WORK INSTRUCTION: Taking only the lines of the data below from the line with "2010-12-20: 1 -> none" to the line with "3:10 p.m.: none -> 27.7", ends included, write them out exactly and without pictures.

╭─ SUPPLIED MATERIAL

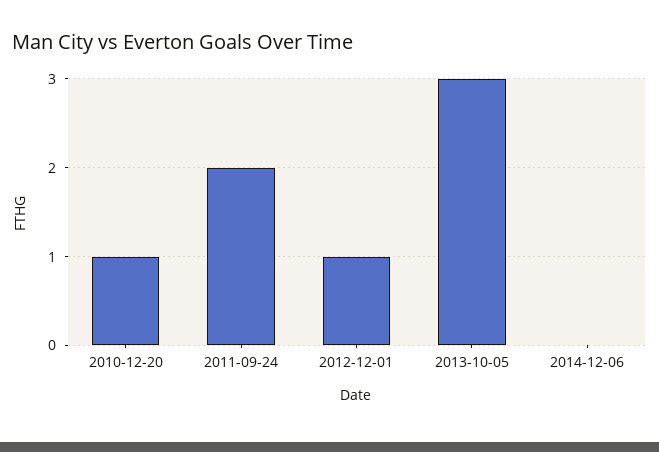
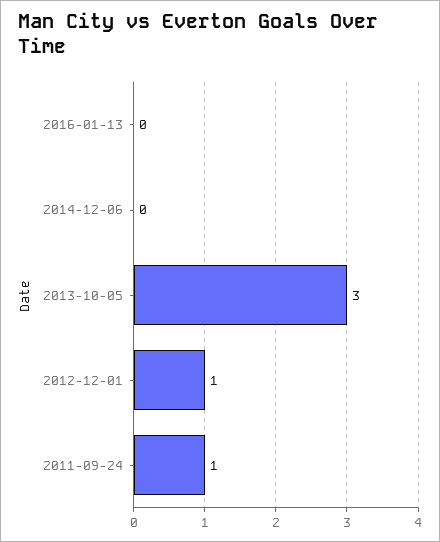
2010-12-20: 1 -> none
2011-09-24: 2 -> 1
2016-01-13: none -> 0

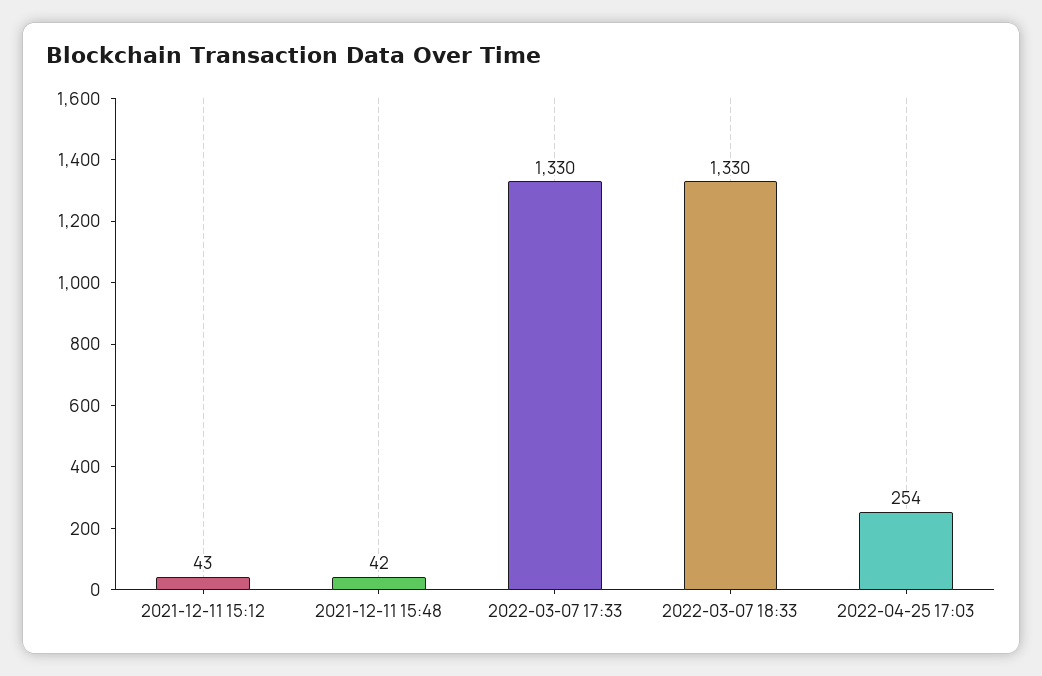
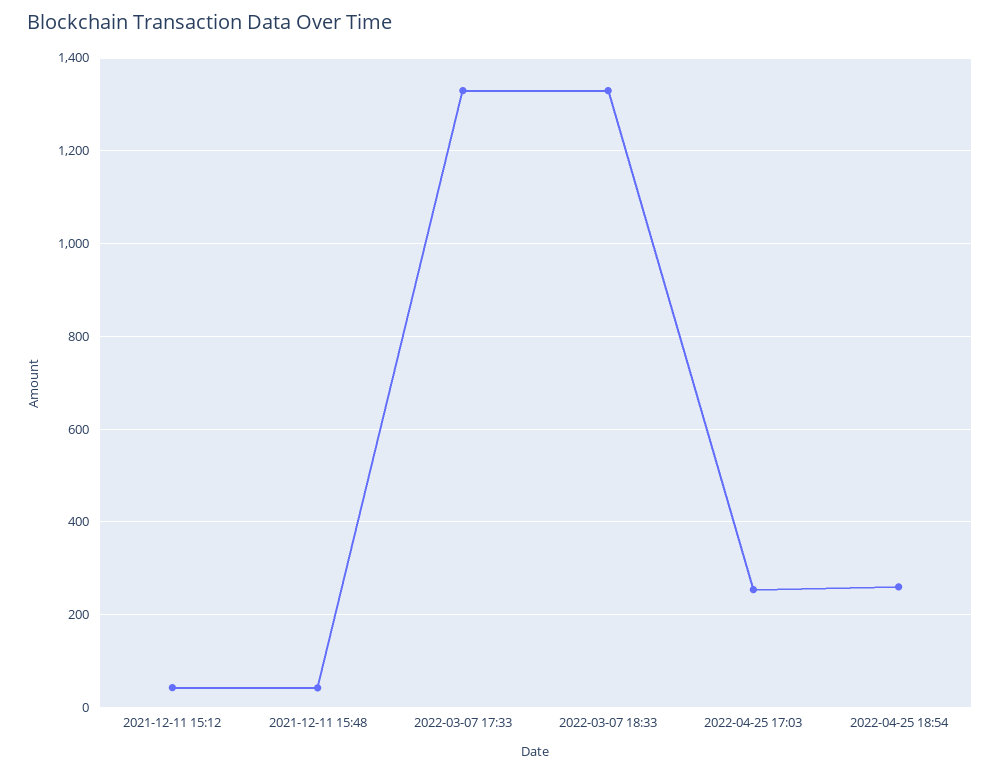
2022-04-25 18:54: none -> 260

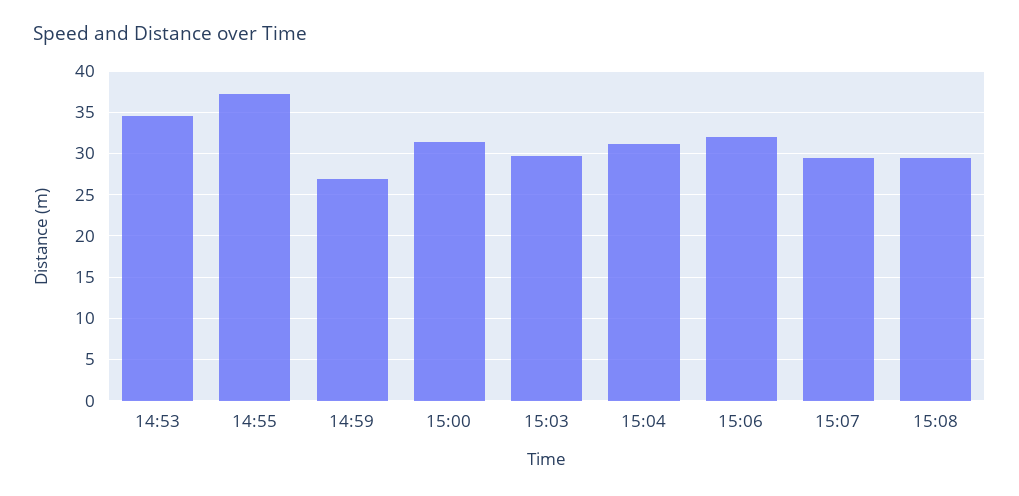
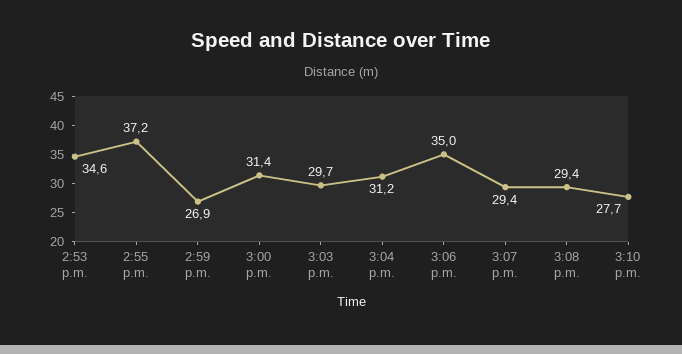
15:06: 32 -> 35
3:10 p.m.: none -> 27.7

╰─
╭─ SUPPLIED MATERIAL

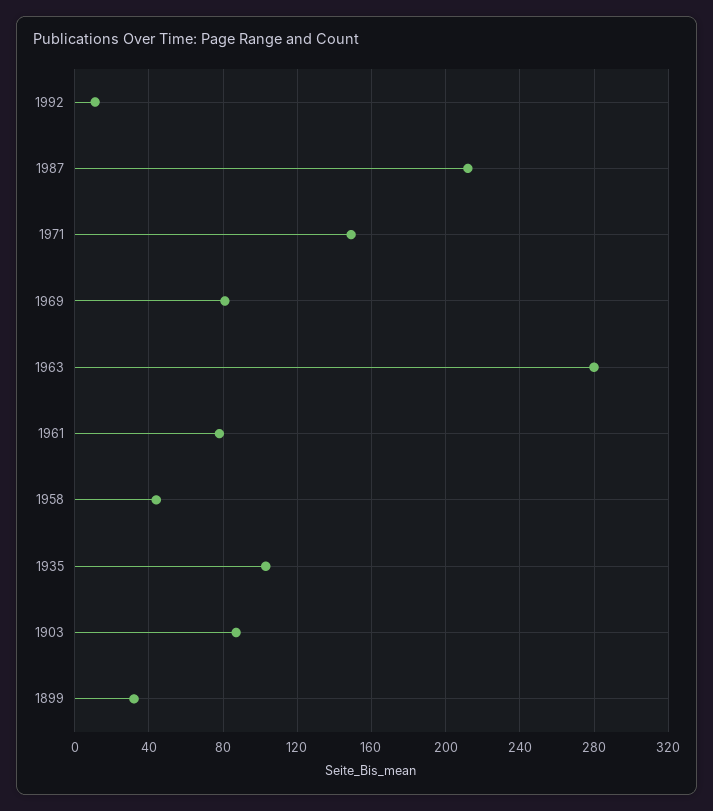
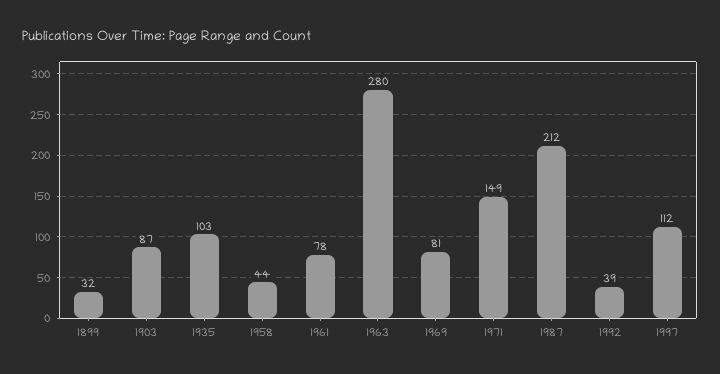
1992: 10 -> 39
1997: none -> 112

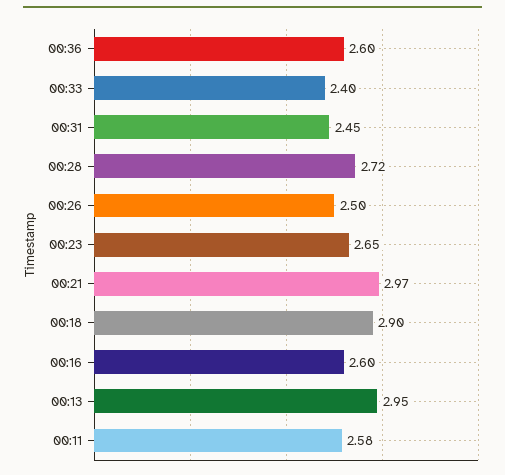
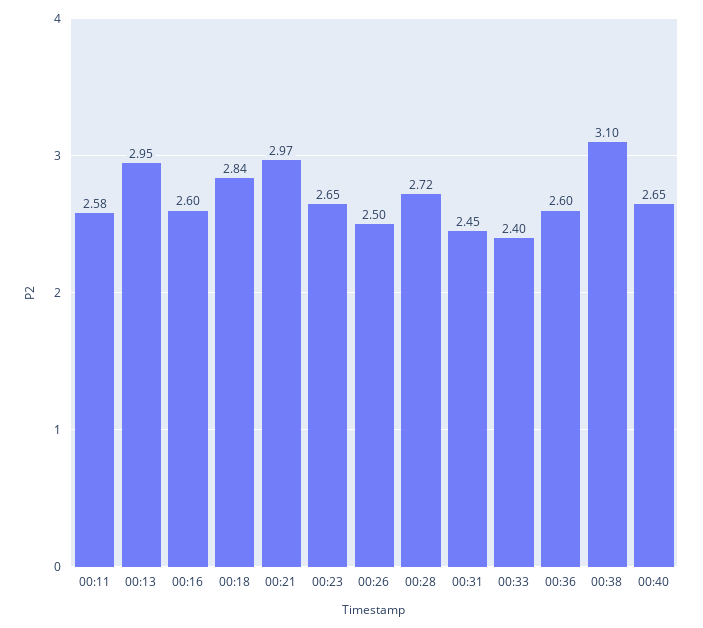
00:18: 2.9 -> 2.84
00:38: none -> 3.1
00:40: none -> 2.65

╰─

EXPECTED OUTPUT:
2010-12-20: 1 -> none
2011-09-24: 2 -> 1
2016-01-13: none -> 0

2022-04-25 18:54: none -> 260

15:06: 32 -> 35
3:10 p.m.: none -> 27.7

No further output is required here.